Russian-linked companies secured €2.5bn in public tenders in the EU in past year

Russian-linked companies secured €2.5bn in public tenders in the EU in past year
Another issue is that the EU sanctions lists still do not include some high-profile names from inside the Kremlin establishment. / Datlab
By Albin Sybera in Prague April 21, 2023

Companies tied to Russian ownership were able to secure €2.5bn in public tenders across the EU since last February when Russia launched its full-scale invasion of Ukraine, an analysis by Czech think-tank Datlab shows.

Lawyer Lukas Kraus, from the NGO Reconstruction of the State who works with Datlab on the Resilient Europe project, told bne Intellienews that EU member states “have not fully employed their capacities” and that “improving of beneficiary ownership registers” is needed.

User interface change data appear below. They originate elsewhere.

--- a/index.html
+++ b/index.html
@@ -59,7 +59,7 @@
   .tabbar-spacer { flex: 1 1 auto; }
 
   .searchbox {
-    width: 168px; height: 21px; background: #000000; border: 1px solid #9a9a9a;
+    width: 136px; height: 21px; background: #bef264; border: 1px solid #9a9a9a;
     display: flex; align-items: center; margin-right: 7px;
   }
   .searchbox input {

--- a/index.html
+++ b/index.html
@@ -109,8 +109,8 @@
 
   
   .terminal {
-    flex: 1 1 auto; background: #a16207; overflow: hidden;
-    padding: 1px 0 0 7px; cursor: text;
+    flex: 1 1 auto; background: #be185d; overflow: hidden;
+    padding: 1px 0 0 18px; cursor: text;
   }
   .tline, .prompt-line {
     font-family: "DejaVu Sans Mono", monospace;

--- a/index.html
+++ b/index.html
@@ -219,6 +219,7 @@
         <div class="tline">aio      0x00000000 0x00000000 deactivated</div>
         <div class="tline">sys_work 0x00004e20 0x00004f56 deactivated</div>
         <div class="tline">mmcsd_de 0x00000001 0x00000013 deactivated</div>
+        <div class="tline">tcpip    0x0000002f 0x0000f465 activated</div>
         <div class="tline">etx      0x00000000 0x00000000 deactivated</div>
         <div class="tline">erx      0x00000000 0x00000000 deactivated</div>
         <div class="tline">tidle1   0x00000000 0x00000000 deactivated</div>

Datlab software tracked that 9,443 companies across the EU are co-owned by sanctioned persons, and that another 30,092 companies are Russian-controlled but not linked to a sanctioned person. At least 242 of these companies won tenders worth €2.5bn since sanctions were enacted, showing that the “average win rate did not decline at all in 2022”, the Datlab analysis highlights.

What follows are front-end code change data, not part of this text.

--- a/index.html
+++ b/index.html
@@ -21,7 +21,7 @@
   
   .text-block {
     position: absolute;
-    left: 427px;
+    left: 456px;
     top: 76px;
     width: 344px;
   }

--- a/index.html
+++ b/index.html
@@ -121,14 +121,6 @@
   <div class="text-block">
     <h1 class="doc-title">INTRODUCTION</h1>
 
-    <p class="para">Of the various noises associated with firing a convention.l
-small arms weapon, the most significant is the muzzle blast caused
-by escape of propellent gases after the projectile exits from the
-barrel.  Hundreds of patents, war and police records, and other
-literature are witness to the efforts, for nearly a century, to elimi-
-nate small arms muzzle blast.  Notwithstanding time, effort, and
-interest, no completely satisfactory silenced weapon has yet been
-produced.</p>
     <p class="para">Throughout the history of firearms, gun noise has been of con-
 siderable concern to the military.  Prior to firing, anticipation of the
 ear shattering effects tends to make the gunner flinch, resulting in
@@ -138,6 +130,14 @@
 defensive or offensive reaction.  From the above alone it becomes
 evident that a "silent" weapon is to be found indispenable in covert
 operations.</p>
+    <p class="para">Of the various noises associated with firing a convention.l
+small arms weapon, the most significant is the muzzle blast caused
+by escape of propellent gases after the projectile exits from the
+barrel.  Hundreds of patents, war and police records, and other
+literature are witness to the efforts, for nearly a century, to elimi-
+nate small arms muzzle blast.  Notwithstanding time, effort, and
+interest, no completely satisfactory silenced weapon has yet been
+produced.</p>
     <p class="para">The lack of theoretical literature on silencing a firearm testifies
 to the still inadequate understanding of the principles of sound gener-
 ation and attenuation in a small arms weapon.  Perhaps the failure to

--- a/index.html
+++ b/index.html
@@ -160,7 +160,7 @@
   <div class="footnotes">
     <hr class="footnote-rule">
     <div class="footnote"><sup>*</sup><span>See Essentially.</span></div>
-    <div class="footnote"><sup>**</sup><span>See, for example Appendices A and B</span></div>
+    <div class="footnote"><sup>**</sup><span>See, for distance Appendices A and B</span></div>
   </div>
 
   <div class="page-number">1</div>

“We expected a drop in the tender awarded to the potentially sanctioned companies. In 2022 this did not happen,” stated the director of Datlab Jiri Skuhrovec, who highlighted that concealment of ownership is a much broader problem across the EU.

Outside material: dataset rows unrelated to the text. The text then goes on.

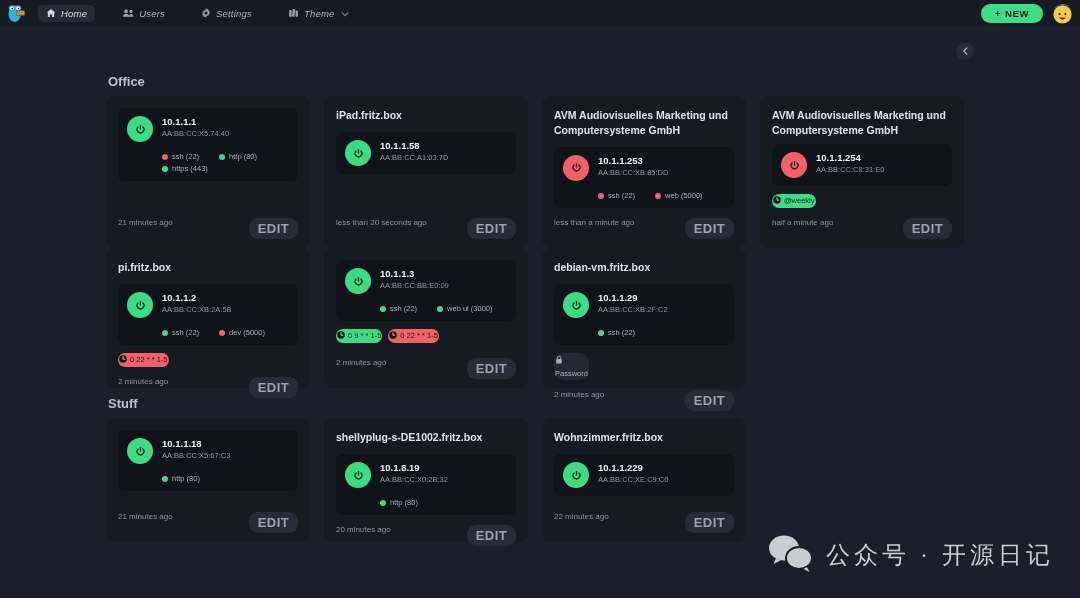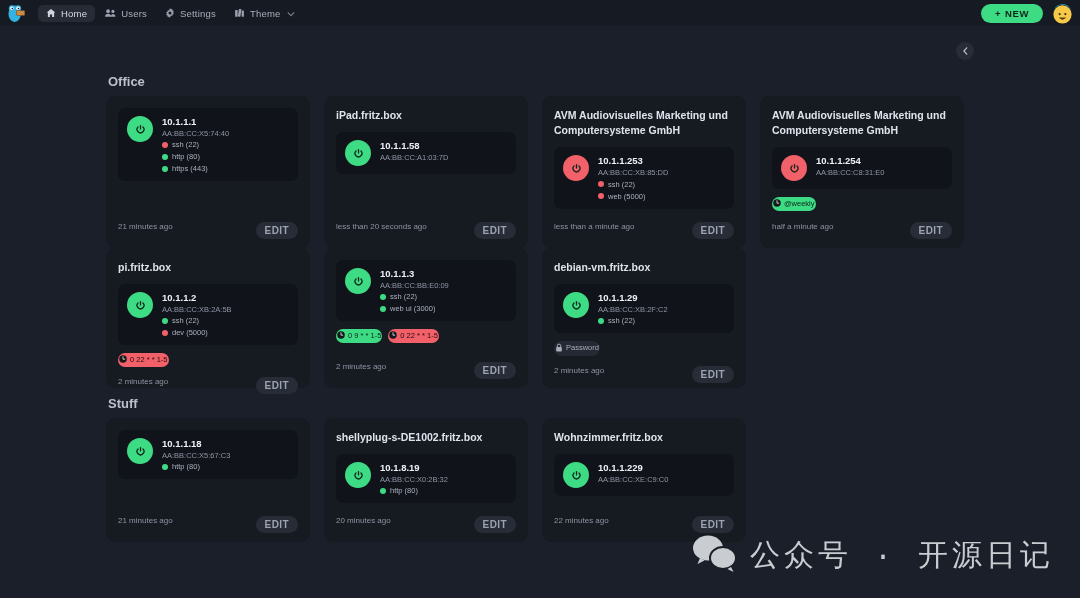--- a/index.html
+++ b/index.html
@@ -26,7 +26,7 @@
     display: flex; align-items: center; justify-content: center;
     margin-right: 10px;
   }
-  .nav-items { display: flex; align-items: center; gap: 2px; }
+  .nav-items { display: flex; align-items: center; gap: 20px; font-style: italic; }
   .nav-item {
     display: flex; align-items: center; gap: 5px;
     padding: 3px 8px;

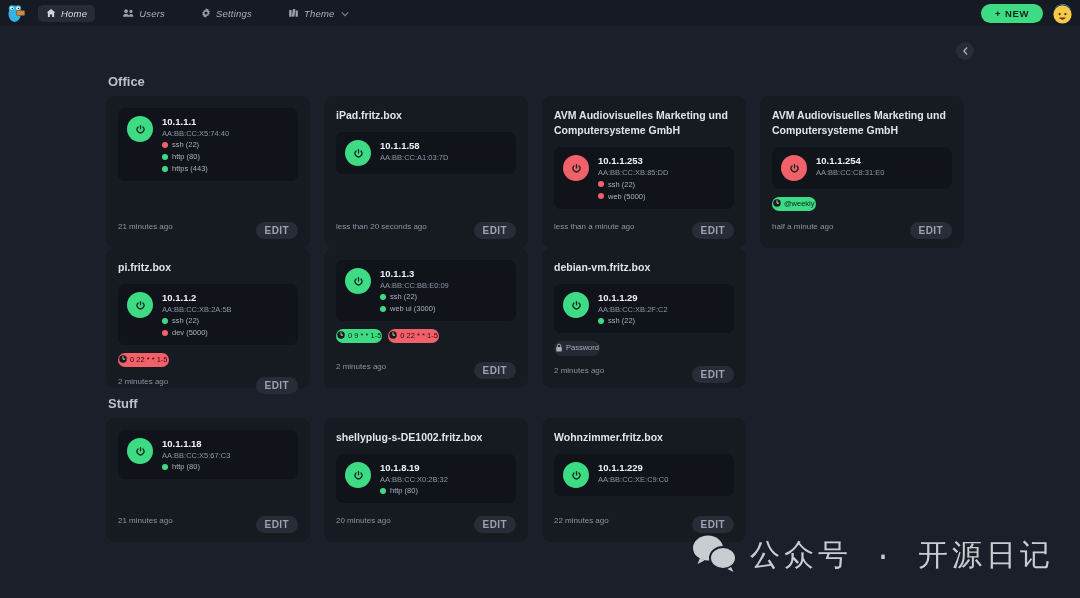--- a/index.html
+++ b/index.html
@@ -149,8 +149,7 @@
     display: flex;
     flex-wrap: wrap;
     gap: 3px 20px;
-    margin-top: 1px;
-    flex-direction: column;
+    margin-top: 13px;
   }
   .svc {
     display: flex; align-items: center; gap: 4px;

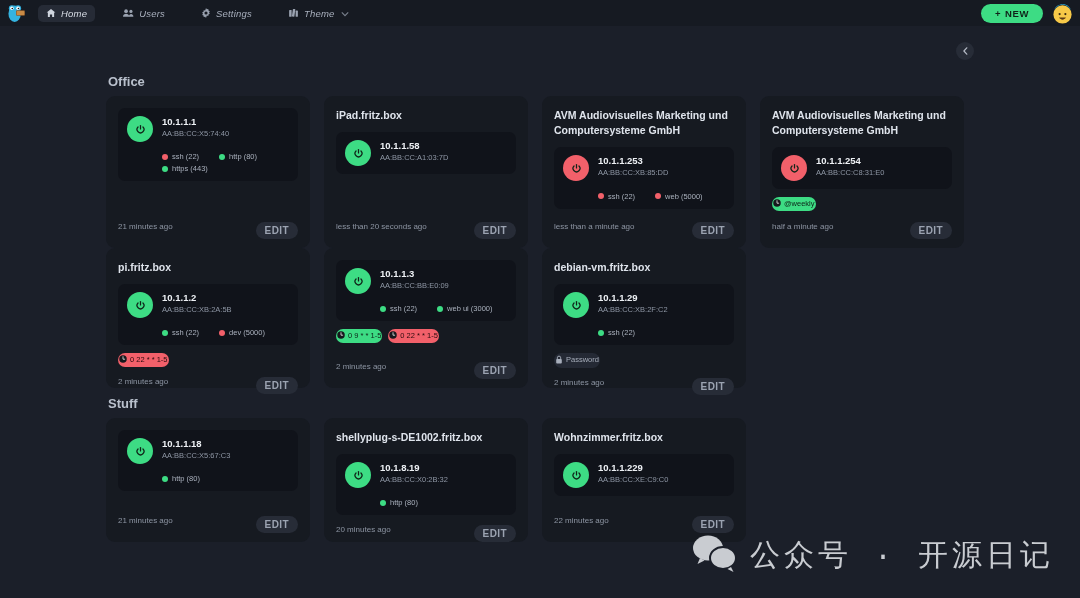--- a/index.html
+++ b/index.html
@@ -192,7 +192,7 @@
     color: #9ba3b1;
     border: none;
     border-radius: 9px;
-    font-size: 10px;
+    font-size: 13px;
     font-weight: bold;
     letter-spacing: .4px;
     padding: 3px 9px;

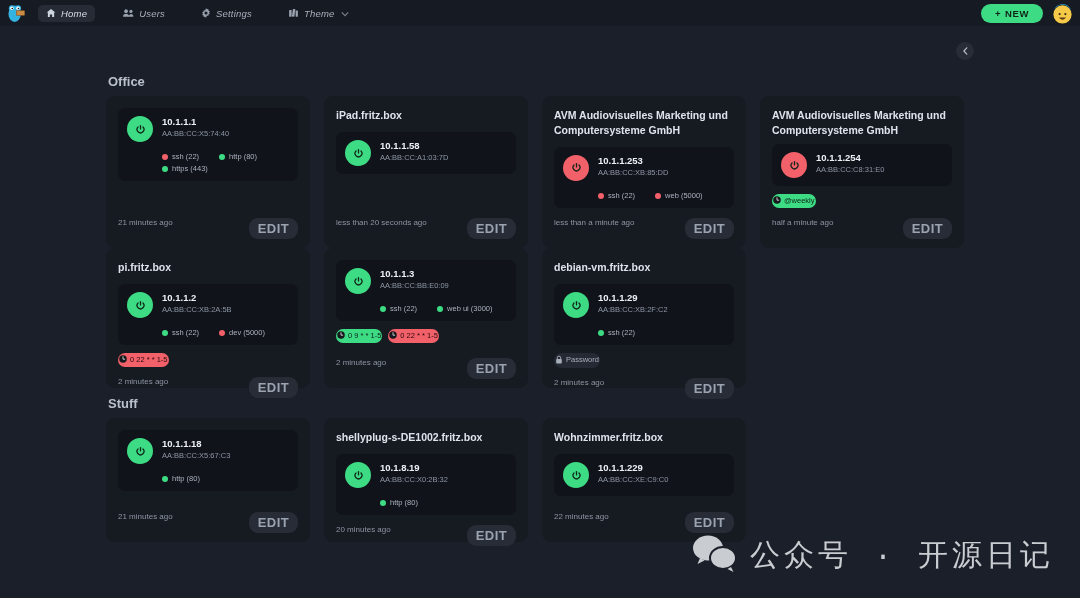--- a/index.html
+++ b/index.html
@@ -178,7 +178,7 @@
   }
   .badge.green { background: #3ddc84; color: #0d2418; }
   .badge.red   { background: #f2606a; color: #2b0a0d; }
-  .badge.grey  { background: #242934; color: #a7aebb; }
+  .badge.grey  { background: #242934; color: #a7aebb; flex-direction: column; }
 
   .card-foot {
     margin-top: auto;

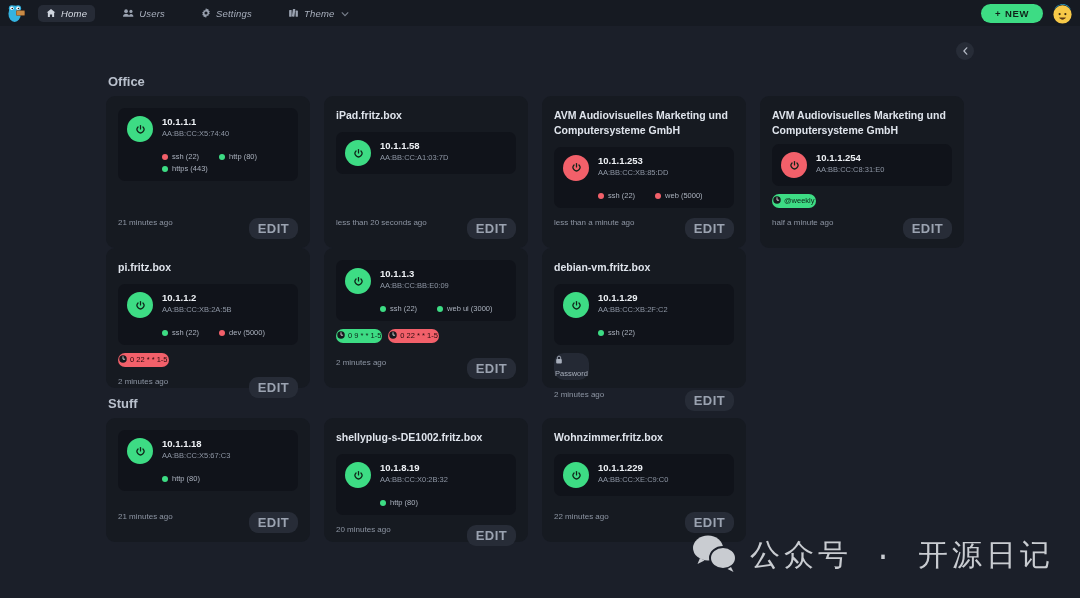--- a/index.html
+++ b/index.html
@@ -214,9 +214,9 @@
     pointer-events: none;
   }
   .wm-text {
-    font-size: 30px;
+    font-size: 24px;
     letter-spacing: 4px;
-    font-family: Liberation Mono, monospace;
+    font-family: Liberation Serif, serif;
   }
 </style>
 </head>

“Authorities and companies do not have the capacity to investigate ownership links in depth,” Skurhovec explained. For instance, only 35% of sanctioned and Russian owners of companies are correctly listed in the Czech registry of beneficial owners. The reality is blurred by chains of companies obfuscating links between listed owners and actual beneficiaries.  

Another issue is that the EU sanctions lists still do not include some high-profile names from inside the Kremlin establishment. Datlab identifies Russia’s Deputy Prime Minister Yuri Trutnev or Russian aluminium and energy oligarch Viktor Vekselberg as two obvious examples. Vekselberg’s companies are contracted in seven EU member states.

While Trutnev and Vekselberg are on the US and Ukraine’s lists they are not sanctioned in the EU. Other examples include pro-Kremlin Ukrainian politician Viktor Medvedchuk or the wife to Sergei Lavrov Maria Lavrova.    

Kraus told bne Intellinews “there should definitely be discussion on how to improve cooperation between the European Commission and the Financial Analytical Offices of the EU member states”.

“Establishment of a European-wide, transparent register of the final recipients of public funds could help,” Kraus said, adding that the use of “analytical tools employed in the study by Datlab to better track concealed ownership of companies inside the EU by Kremlin-linked figures” would help.